PROBLEM TO SOLVE: Without including any pictures, reproduce all the lines below word for word.

───── THE DATA

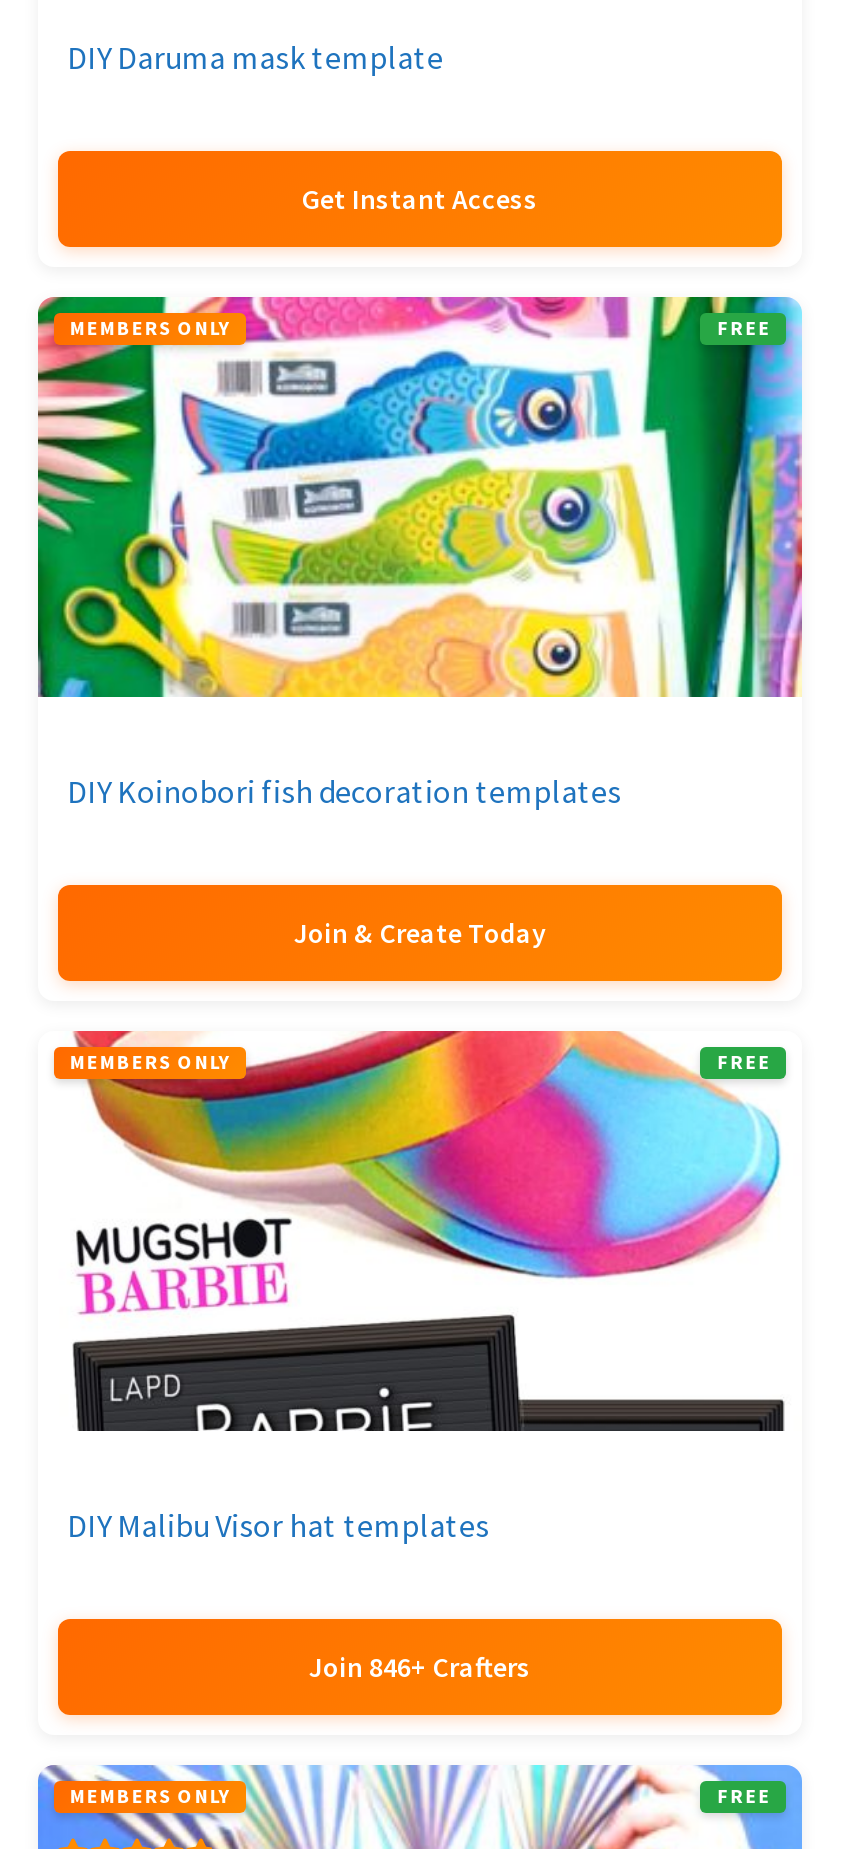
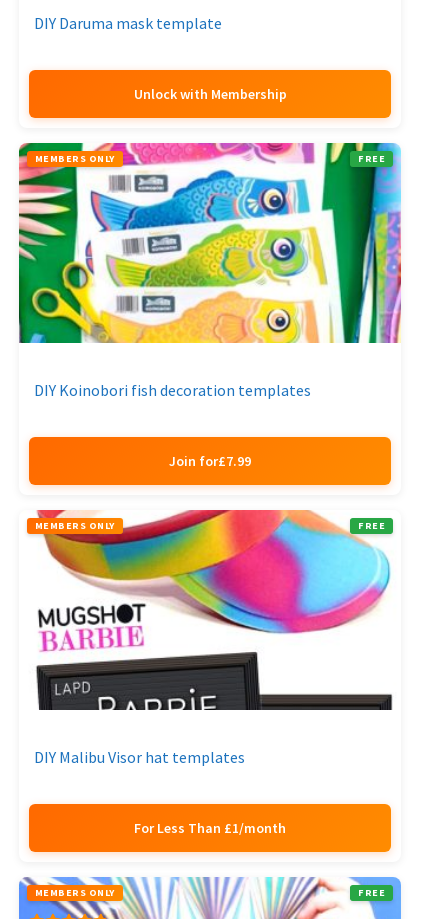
- Get Instant Access
+ Unlock with Membership

- Join & Create Today
+ Join for£7.99

- Join 846+ Crafters
+ For Less Than £1/month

──────────

WRITTEN REPLY:
- Get Instant Access
+ Unlock with Membership

- Join & Create Today
+ Join for£7.99

- Join 846+ Crafters
+ For Less Than £1/month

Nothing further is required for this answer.